THE International Monetary Fund (IMF) has expressed worry over low income countries that are suffering the brunt of debt distress.
In a Twitter space organized this afternoon, the IMF Chief Economist, Pierre-Olivier Gourinchas, disclosed that the number of debt-laden countries has been on the rise.
Gourinchas said, “We are seeing a significant increase in the number of countries that are in situations of debt distress. This occurs when they are stretched basically above 700 or 1000 basis points. 1000 basis points is a common definition of debt distress, and this is common in low-income countries
“A number of these countries have had shock upon shock. They dealt with the pandemic and then high energy crisis. They are energy importers, food importers and they get additional shocks. A number of them get in situations where it is difficult to service the debt. For most of them who have dollar-denominated debts, the servicing is even higher.
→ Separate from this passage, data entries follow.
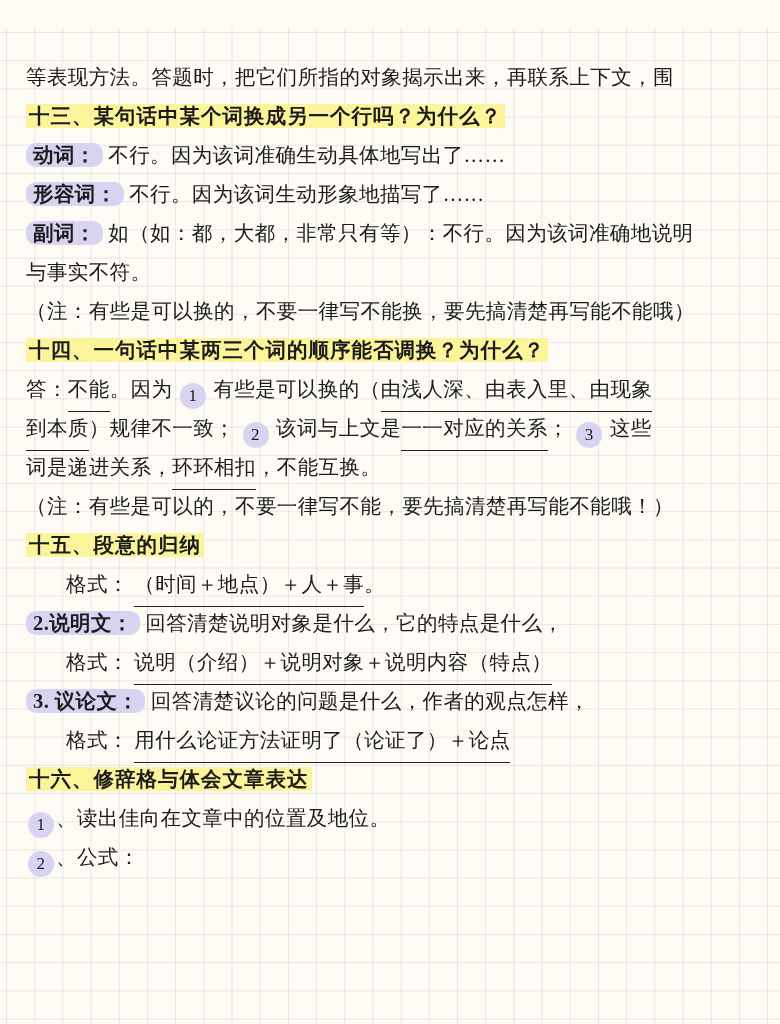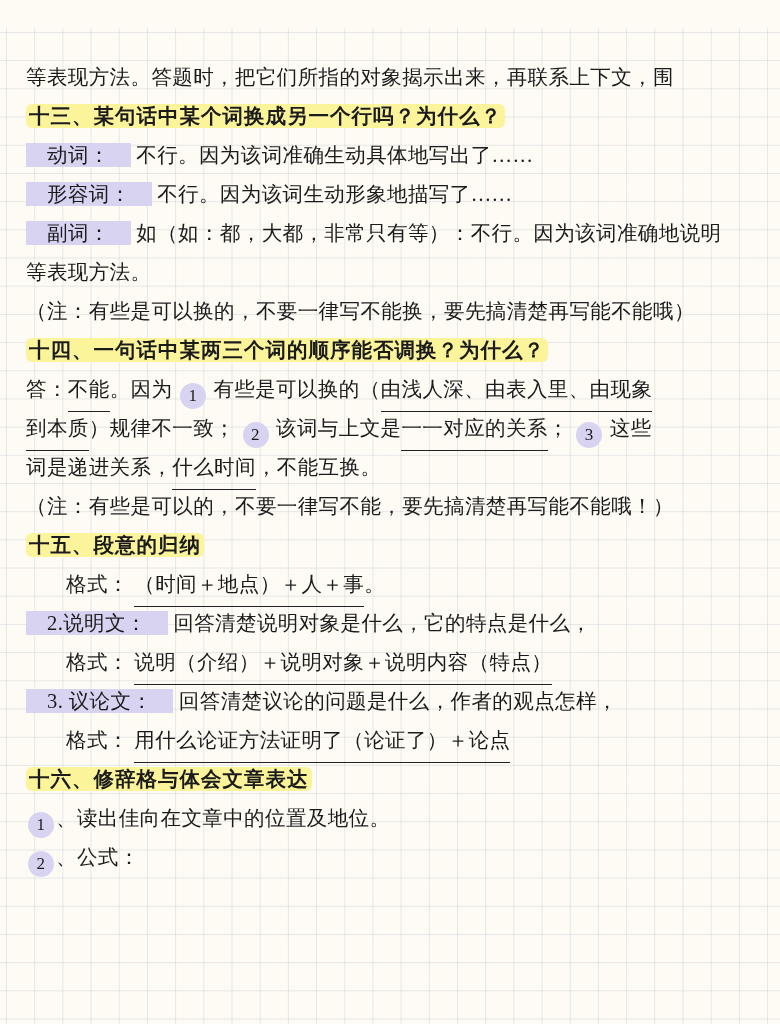--- a/index.html
+++ b/index.html
@@ -40,26 +40,26 @@
     color: #1b1b1b;
     letter-spacing: 0.4px;
     white-space: pre-wrap;
     word-break: break-all;
   }
   .hl-title {
     background: #fbf49b;
     padding: 1px 3px;
     font-weight: bold;
     letter-spacing: 1px;
-    border-radius: 6px;
   }
   .tag {
     background: #d9d3f2;
-    padding: 1px 21px;
-    border-radius: 0;
+    padding: 1px 7px;
+    border-radius: 10px;
+    font-weight: bold;
   }
   .circ {
     display: inline-block;
     background: #d9d3f2;
     border-radius: 50%;
     width: 26px;
     height: 26px;
     line-height: 26px;
     text-align: center;
     font-size: 17px;
@@ -77,26 +77,26 @@
 </head>
 <body>
 
 <div id="page">
   <div id="content">
       <div class="line"><span>等表现方法。答题时，把它们所指的对象揭示出来，再联系上下文，围</span></div>
       <div class="line"><span class="hl-title">十三、某句话中某个词换成另一个行吗？为什么？</span></div>
       <div class="line"><span class="tag">动词：</span><span> 不行。因为该词准确生动具体地写出了……</span></div>
       <div class="line"><span class="tag">形容词：</span><span> 不行。因为该词生动形象地描写了……</span></div>
       <div class="line"><span class="tag">副词：</span><span> 如（如：都，大都，非常只有等）：不行。因为该词准确地说明</span></div>
-      <div class="line"><span>等表现方法。</span></div>
+      <div class="line"><span>与事实不符。</span></div>
       <div class="line"><span>（注：有些是可以换的，不要一律写不能换，要先搞清楚再写能不能哦）</span></div>
       <div class="line"><span class="hl-title">十四、一句话中某两三个词的顺序能否调换？为什么？</span></div>
       <div class="line"><span>答：</span><span class="u">不能</span><span>。因为 </span><span class="circ">1</span><span> 有些是可以换的（</span><span class="u">由浅人深、由表入里、由现象</span></div>
       <div class="line"><span class="u">到本质</span><span>）规律不一致； </span><span class="circ">2</span><span> 该词与上文是</span><span class="u">一一对应的关系</span><span>； </span><span class="circ">3</span><span> 这些</span></div>
-      <div class="line"><span>词是递进关系，</span><span class="u">什么时间</span><span>，不能互换。</span></div>
+      <div class="line"><span>词是递进关系，</span><span class="u">环环相扣</span><span>，不能互换。</span></div>
       <div class="line"><span>（注：有些是可以的，不要一律写不能，要先搞清楚再写能不能哦！）</span></div>
       <div class="line"><span class="hl-title">十五、段意的归纳</span></div>
       <div class="line sub"><span>格式： </span><span class="u">（时间＋地点）＋人＋事</span><span>。</span></div>
       <div class="line"><span class="tag">2.说明文：</span><span> 回答清楚说明对象是什么，它的特点是什么，</span></div>
       <div class="line sub"><span>格式： </span><span class="u">说明（介绍）＋说明对象＋说明内容（特点）</span></div>
       <div class="line"><span class="tag">3. 议论文：</span><span> 回答清楚议论的问题是什么，作者的观点怎样，</span></div>
       <div class="line sub"><span>格式： </span><span class="u">用什么论证方法证明了（论证了）＋论点</span></div>
       <div class="line"><span class="hl-title">十六、修辞格与体会文章表达</span></div>
       <div class="line"><span class="circ">1</span><span>、读出佳向在文章中的位置及地位。</span></div>
       <div class="line"><span class="circ">2</span><span>、公式：</span></div>

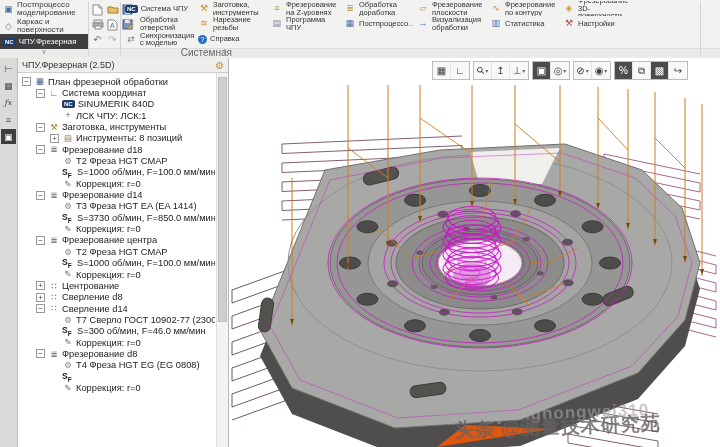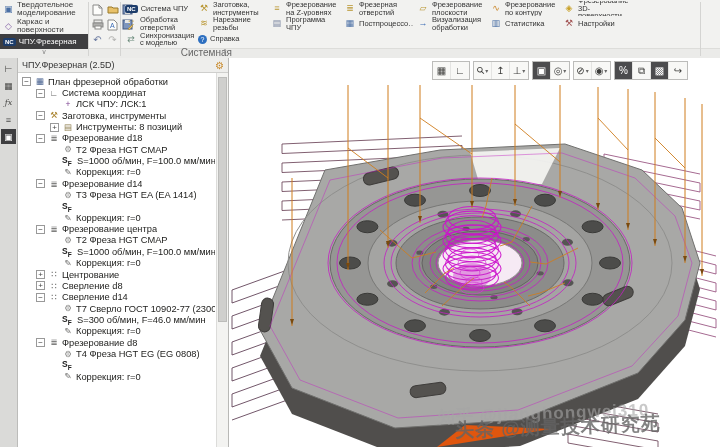--- a/index.html
+++ b/index.html
@@ -64,21 +64,21 @@
 .wm2{position:absolute;left:225px;top:356px;font-size:19px;font-weight:bold;color:rgba(100,100,100,.8);letter-spacing:1px;transform:rotate(-2deg);pointer-events:none;white-space:nowrap;z-index:4}
 </style>
 </head>
 <body>
 
 <div class="ribbon">
   <div class="rstrip"></div>
   <div class="rtabs">
       <div class="rtab">
         <span class="ticon" style="color: rgb(74, 111, 165);">▣</span>
-        <span class="lbl">Твердотельное моделирование</span>
+        <span class="lbl">Постпроцессо моделирование</span>
       </div>
       <div class="rtab">
         <span class="ticon" style="color: rgb(138, 106, 170);">◇</span>
         <span class="lbl">Каркас и поверхности</span>
       </div>
       <div class="rtab sel">
         <span class="ncbadge">NC</span>
         <span class="lbl">ЧПУ.Фрезерная</span>
       </div>
     </div>
@@ -162,21 +162,21 @@
           <span class="cl">Фрезерование на Z-уровнях</span>
         </div>
         <div class="rcmd">
           <span class="ci" style="color: rgb(122, 134, 160);">▤</span>
           <span class="cl">Программа ЧПУ</span>
         </div>
       </div>
       <div class="rcol">
         <div class="rcmd">
           <span class="ci" style="color: rgb(184, 149, 47);">≣</span>
-          <span class="cl">Фрезерная отверстий</span>
+          <span class="cl">Обработка доработка</span>
         </div>
         <div class="rcmd">
           <span class="ci" style="color: rgb(74, 111, 165);">▦</span>
           <span class="cl">Постпроцессо…</span>
         </div>
       </div>
       <div class="rcol">
         <div class="rcmd">
           <span class="ci" style="color: rgb(184, 149, 47);">▱</span>
           <span class="cl">Фрезерование плоскости</span>
@@ -231,20 +231,25 @@
         <span class="tico" style="color: rgb(63, 90, 138);">▦</span>
         <span class="tlabel">План фрезерной обработки</span>
       </div>
       <div class="trow" style="padding-left: 16px;">
         <span class="texp">−</span>
         <span class="tico" style="color: rgb(102, 102, 102);">∟</span>
         <span class="tlabel">Система координат</span>
       </div>
       <div class="trow" style="padding-left: 30px;">
         <span class="tspace"></span>
+        <span class="tnc">NC</span>
+        <span class="tlabel">SINUMERIK 840D</span>
+      </div>
+      <div class="trow" style="padding-left: 30px;">
+        <span class="tspace"></span>
         <span class="tico" style="color: rgb(122, 63, 143);">+</span>
         <span class="tlabel">ЛСК ЧПУ: ЛСК:1</span>
       </div>
       <div class="trow" style="padding-left: 16px;">
         <span class="texp">−</span>
         <span class="tico" style="color: rgb(169, 131, 47);">⚒</span>
         <span class="tlabel">Заготовка, инструменты</span>
       </div>
       <div class="trow" style="padding-left: 30px;">
         <span class="texp">+</span>
@@ -277,20 +282,21 @@
         <span class="tlabel">Фрезерование d14</span>
       </div>
       <div class="trow" style="padding-left: 30px;">
         <span class="tspace"></span>
         <span class="tico" style="color: rgb(138, 138, 136);">⚙</span>
         <span class="tlabel">T3  Фреза HGT EA (EA 1414)</span>
       </div>
       <div class="trow" style="padding-left: 30px;">
         <span class="tspace"></span>
         <span class="tsf">S<sub>F</sub></span>
+        <span class="tlabel">S=3730 об/мин, F=850.0 мм/мин</span>
       </div>
       <div class="trow" style="padding-left: 30px;">
         <span class="tspace"></span>
         <span class="tico" style="color: rgb(106, 106, 104);">✎</span>
         <span class="tlabel">Коррекция: r=0</span>
       </div>
       <div class="trow" style="padding-left: 16px;">
         <span class="texp">−</span>
         <span class="tico" style="color: rgb(90, 90, 88);">≣</span>
         <span class="tlabel">Фрезерование центра</span>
Gourinchas said the Washington-based lender expected the countries to restructure their debt going forward. However, he noted that the process was complicated.
“Debt restructuring is very complicated. It takes time and drags people down. Countries can’t get food or import the basic necessities. We need to prepare ahead of this,” he warned during the conversation.
Just yesterday, the IMF cut its global economic growth forecast for 2022 to 3.2 per cent, in its report titled, ‘Gloomy and more uncertain.’ It revised 2023’s growth to 2.9 per cent.
However, the global bank retained Nigeria’s growth forecast for 2022 at 3.4 per cent.
According to the latest report, a tentative recovery in 2021 has been followed by increasingly gloomy developments in 2022 as risks began to materialise.
“The risks to the outlook are overwhelmingly tilted to the downside. The war in Ukraine could lead to a sudden stop of European gas imports from Russia; inflation could be harder to bring down than anticipated either if labor markets are tighter than expected, or inflation expectations unanchor.
“Tighter global financial conditions could induce debt distress in the emerging markets and developing economies; renewed COVID-19 outbreaks and lockdowns, as well as a further escalation of the property sector crisis might further suppress Chinese growth, and geopolitical fragmentation could impede global trade and cooperation,” the report read in part.
According to the Debt Management Office (DMO) in June 2022, Nigeria’s total public debt stock increased to N41.60 trillion in the first quarter of 2022, from N39.56trn in December 2021.
The data showed an increase of N2.04trn within a period of three months.
The public debt stock covers the total domestic and external debt of the Federal and state governments and the Federal Capital Territory.
Recent data released by the Ministry of Finance, Budget and National Planning revealed that Nigeria’s debt service cost surpassed its revenue in the first four months of the year.
Its debt service gulped a sum of N1.94trn between January and April 2022, against a retained revenue of N1.63trn.
According to the report, as at April 2022, a sum of N1.63trn was earned as the federal government retained revenue, accounting for 49 per cent of the prorated target of N3.32trn. This is significantly lower than the projected revenue of N9.97trn for the entire year.
All of these problems are further heightened by the fact that Nigeria’s exchange rate has now fallen beyond the N700/$1 at the parallel market today, despite starting the day at N675/$1.